[Exercise description]
Look for "column name: 面试成绩 -> 面试成绩 (v2)" in the records below, then copy that line and every line after it, exactly and with nothing added.

[Opening Task material section]

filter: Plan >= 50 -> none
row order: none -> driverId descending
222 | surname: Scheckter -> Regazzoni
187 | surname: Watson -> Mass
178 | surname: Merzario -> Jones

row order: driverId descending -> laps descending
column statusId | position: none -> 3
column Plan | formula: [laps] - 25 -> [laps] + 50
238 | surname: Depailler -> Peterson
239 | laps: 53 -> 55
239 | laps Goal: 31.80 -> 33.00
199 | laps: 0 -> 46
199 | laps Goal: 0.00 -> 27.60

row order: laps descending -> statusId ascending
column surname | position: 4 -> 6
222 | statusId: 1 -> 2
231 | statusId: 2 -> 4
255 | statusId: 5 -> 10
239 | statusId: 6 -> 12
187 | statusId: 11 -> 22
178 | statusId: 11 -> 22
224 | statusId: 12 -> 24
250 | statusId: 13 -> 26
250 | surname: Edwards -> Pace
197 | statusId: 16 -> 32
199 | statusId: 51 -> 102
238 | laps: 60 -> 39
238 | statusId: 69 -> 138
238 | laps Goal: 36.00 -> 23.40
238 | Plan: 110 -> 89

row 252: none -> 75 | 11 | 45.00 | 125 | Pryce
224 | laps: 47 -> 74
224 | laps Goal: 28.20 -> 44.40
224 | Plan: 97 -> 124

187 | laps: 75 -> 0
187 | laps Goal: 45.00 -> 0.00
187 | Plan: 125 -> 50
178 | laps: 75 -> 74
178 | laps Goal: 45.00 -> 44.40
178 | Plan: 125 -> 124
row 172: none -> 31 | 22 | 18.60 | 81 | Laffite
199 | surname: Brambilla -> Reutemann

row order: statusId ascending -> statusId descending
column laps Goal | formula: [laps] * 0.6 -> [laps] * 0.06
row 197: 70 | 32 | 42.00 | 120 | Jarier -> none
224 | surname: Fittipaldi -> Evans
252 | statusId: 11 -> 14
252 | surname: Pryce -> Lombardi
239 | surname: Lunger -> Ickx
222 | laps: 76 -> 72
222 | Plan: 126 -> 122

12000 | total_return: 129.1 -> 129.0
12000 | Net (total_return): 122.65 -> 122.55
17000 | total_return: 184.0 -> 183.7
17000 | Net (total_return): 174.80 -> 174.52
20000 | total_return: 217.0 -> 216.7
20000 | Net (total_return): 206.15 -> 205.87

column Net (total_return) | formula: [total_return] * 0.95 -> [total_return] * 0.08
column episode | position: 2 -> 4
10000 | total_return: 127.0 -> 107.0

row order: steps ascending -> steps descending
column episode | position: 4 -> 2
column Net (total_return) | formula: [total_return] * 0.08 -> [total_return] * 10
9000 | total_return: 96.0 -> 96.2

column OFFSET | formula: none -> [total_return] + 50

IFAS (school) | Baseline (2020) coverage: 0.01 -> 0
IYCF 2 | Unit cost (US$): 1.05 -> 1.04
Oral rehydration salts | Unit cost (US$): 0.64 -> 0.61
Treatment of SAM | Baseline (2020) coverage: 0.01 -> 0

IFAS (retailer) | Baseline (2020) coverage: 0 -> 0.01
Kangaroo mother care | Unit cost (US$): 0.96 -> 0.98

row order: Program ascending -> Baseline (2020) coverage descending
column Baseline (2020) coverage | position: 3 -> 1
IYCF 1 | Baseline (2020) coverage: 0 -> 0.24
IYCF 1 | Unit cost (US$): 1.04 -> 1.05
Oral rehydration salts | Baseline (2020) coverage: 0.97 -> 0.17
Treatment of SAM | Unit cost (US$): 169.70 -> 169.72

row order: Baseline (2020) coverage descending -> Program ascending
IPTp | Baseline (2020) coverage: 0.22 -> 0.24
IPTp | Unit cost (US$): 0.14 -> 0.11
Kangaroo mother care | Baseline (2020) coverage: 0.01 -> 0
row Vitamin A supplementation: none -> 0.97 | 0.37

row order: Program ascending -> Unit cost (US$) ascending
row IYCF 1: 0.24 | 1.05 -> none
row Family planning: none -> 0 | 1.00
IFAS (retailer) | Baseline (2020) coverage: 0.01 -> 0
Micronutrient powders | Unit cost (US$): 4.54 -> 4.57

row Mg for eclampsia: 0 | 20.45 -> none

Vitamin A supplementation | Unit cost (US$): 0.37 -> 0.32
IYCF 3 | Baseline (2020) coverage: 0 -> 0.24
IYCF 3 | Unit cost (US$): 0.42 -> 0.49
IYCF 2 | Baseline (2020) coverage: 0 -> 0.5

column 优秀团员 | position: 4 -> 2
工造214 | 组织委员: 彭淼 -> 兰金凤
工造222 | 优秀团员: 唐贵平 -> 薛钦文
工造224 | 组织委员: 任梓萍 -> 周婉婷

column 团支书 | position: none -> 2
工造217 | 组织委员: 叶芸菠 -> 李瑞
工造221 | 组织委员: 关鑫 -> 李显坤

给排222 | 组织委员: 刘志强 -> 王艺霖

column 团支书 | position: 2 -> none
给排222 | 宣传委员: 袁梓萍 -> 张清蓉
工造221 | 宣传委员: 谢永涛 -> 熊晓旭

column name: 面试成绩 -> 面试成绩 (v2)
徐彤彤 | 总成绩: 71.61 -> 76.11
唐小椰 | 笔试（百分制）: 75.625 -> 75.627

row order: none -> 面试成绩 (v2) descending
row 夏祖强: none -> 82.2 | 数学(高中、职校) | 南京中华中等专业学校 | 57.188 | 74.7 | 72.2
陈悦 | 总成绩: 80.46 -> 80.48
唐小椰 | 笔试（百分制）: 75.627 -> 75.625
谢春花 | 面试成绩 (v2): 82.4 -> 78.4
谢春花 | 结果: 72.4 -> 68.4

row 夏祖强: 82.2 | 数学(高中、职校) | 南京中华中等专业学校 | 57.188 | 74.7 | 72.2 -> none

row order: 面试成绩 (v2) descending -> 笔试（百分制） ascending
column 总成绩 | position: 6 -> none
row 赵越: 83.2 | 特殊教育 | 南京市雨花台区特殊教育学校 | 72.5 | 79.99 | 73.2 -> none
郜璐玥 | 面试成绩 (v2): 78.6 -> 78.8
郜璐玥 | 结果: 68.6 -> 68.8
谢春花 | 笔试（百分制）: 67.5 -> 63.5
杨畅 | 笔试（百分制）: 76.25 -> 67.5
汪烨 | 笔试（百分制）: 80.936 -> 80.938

[Closing Task material section]

[Task result]
column name: 面试成绩 -> 面试成绩 (v2)
徐彤彤 | 总成绩: 71.61 -> 76.11
唐小椰 | 笔试（百分制）: 75.625 -> 75.627

row order: none -> 面试成绩 (v2) descending
row 夏祖强: none -> 82.2 | 数学(高中、职校) | 南京中华中等专业学校 | 57.188 | 74.7 | 72.2
陈悦 | 总成绩: 80.46 -> 80.48
唐小椰 | 笔试（百分制）: 75.627 -> 75.625
谢春花 | 面试成绩 (v2): 82.4 -> 78.4
谢春花 | 结果: 72.4 -> 68.4

row 夏祖强: 82.2 | 数学(高中、职校) | 南京中华中等专业学校 | 57.188 | 74.7 | 72.2 -> none

row order: 面试成绩 (v2) descending -> 笔试（百分制） ascending
column 总成绩 | position: 6 -> none
row 赵越: 83.2 | 特殊教育 | 南京市雨花台区特殊教育学校 | 72.5 | 79.99 | 73.2 -> none
郜璐玥 | 面试成绩 (v2): 78.6 -> 78.8
郜璐玥 | 结果: 68.6 -> 68.8
谢春花 | 笔试（百分制）: 67.5 -> 63.5
杨畅 | 笔试（百分制）: 76.25 -> 67.5
汪烨 | 笔试（百分制）: 80.936 -> 80.938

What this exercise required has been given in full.